TERMS OF THE PROPOSED RESTRUCTURING
The principal component of the restructured transaction is the proposed
reinstatement over the next three years of a total of some 1.37 million E
Ordinary shares ("E shares")**, that have either lapsed or are expected to
lapse without realising the anticipated value for their holders. This is
largely due to the market and economic circumstances (including the
performance of the company`s share price in rand terms) which have prevailed
since the launch of the BEE transaction in 2006. Also, an additional 48,923
new ordinary shares will be allotted to employees who qualify for the scheme
as of the original cut-off date.
The E shares issued to the Bokamoso ESOP trust and Izingwe are effectively
share appreciation rights which, upon vesting in the intended recipients, will
be net settled with equity.
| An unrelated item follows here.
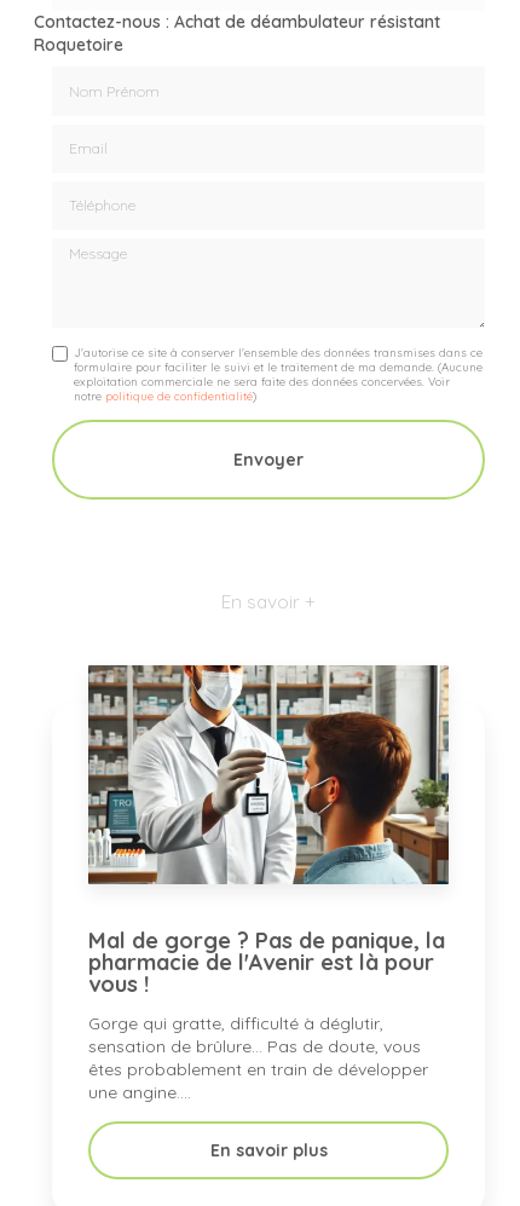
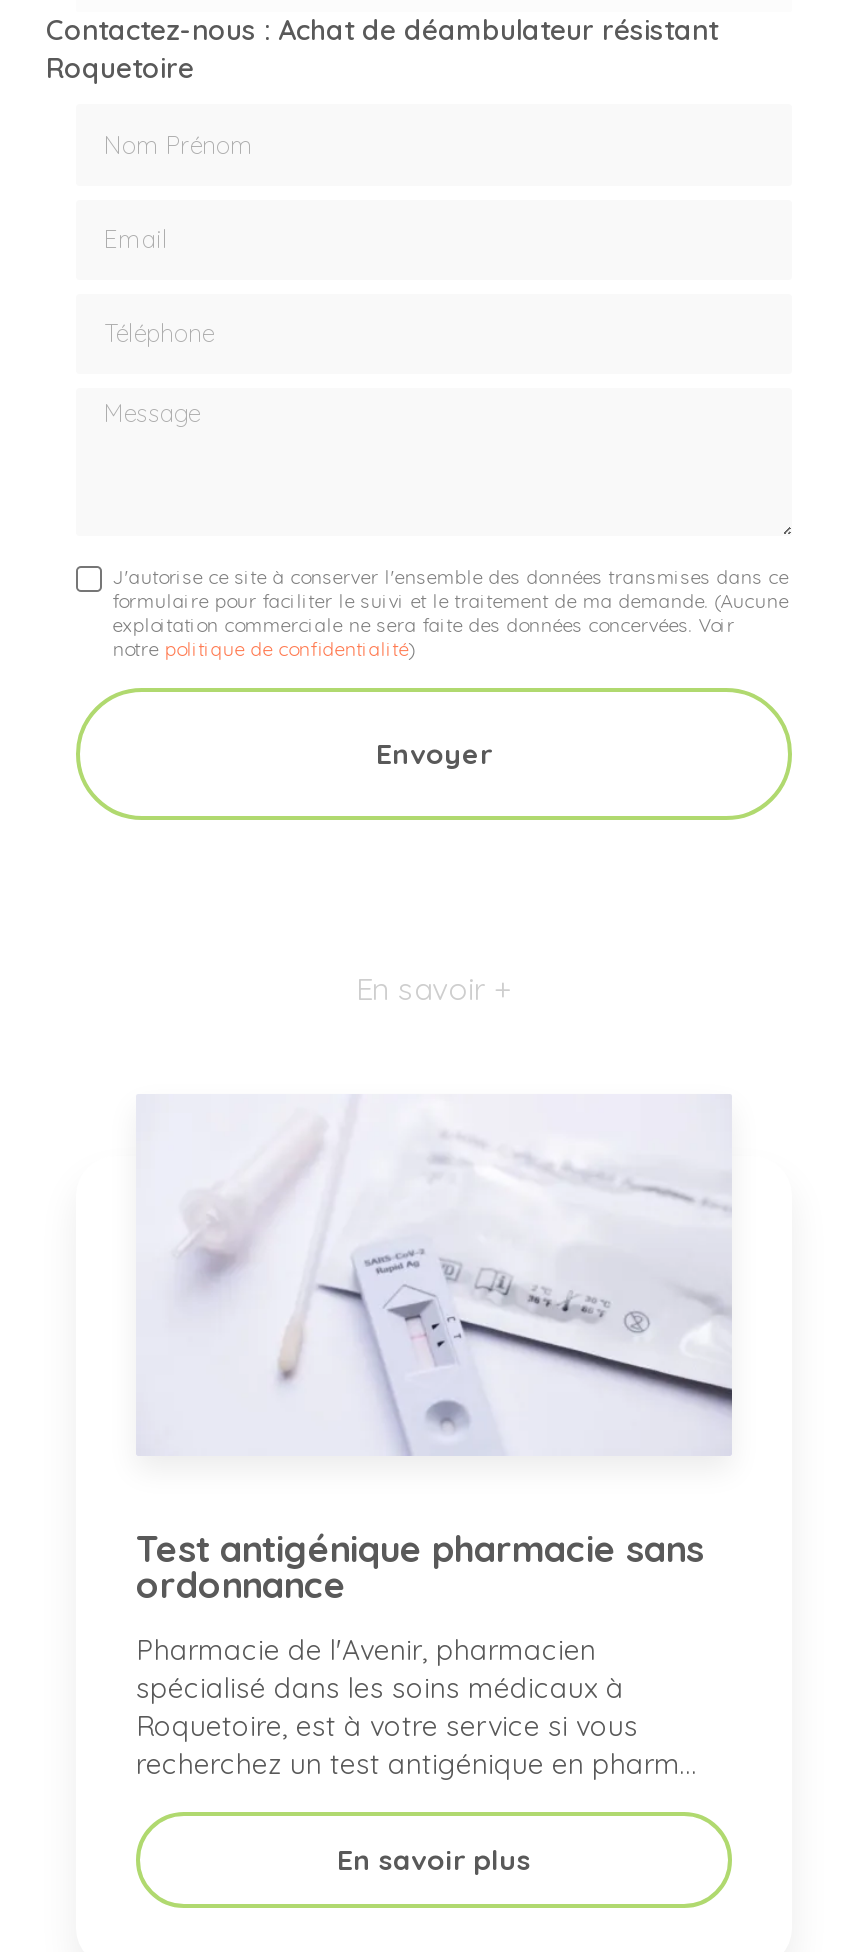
[87,664,450,998] [image] | Mal de gorge ? Pas de panique, la | pharmacie de l'Avenir est là pour | vous ! -> [136,1092,734,1608] [image] | Test antigénique pharmacie sans | ordonnance
[88,1013,428,1103] Gorge qui gratte, difficulté à déglutir, | sensation de brûlure... Pas de doute, vous | êtes probablement en train de développer | une angine.... -> [136,1632,698,1782] Pharmacie de l'Avenir, pharmacien | spécialisé dans les soins médicaux à | Roquetoire, est à votre service si vous | recherchez un test antigénique en pharm...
The proposed restructuring entails a resetting of
the strike price of the E shares at R320 for the Bokamoso ESOP and R330 for
Izingwe, as well as providing on vesting for both a minimum payout ("floor")
of R40 per E share and a maximum payout per E share of R70 for Izingwe and R90
for members of the Bokamoso ESOP. While the floor price provides certainty to
all beneficiaries of the BEE transaction, the creation of a ceiling serves to
limit the cost to AngloGold Ashanti and its shareholders.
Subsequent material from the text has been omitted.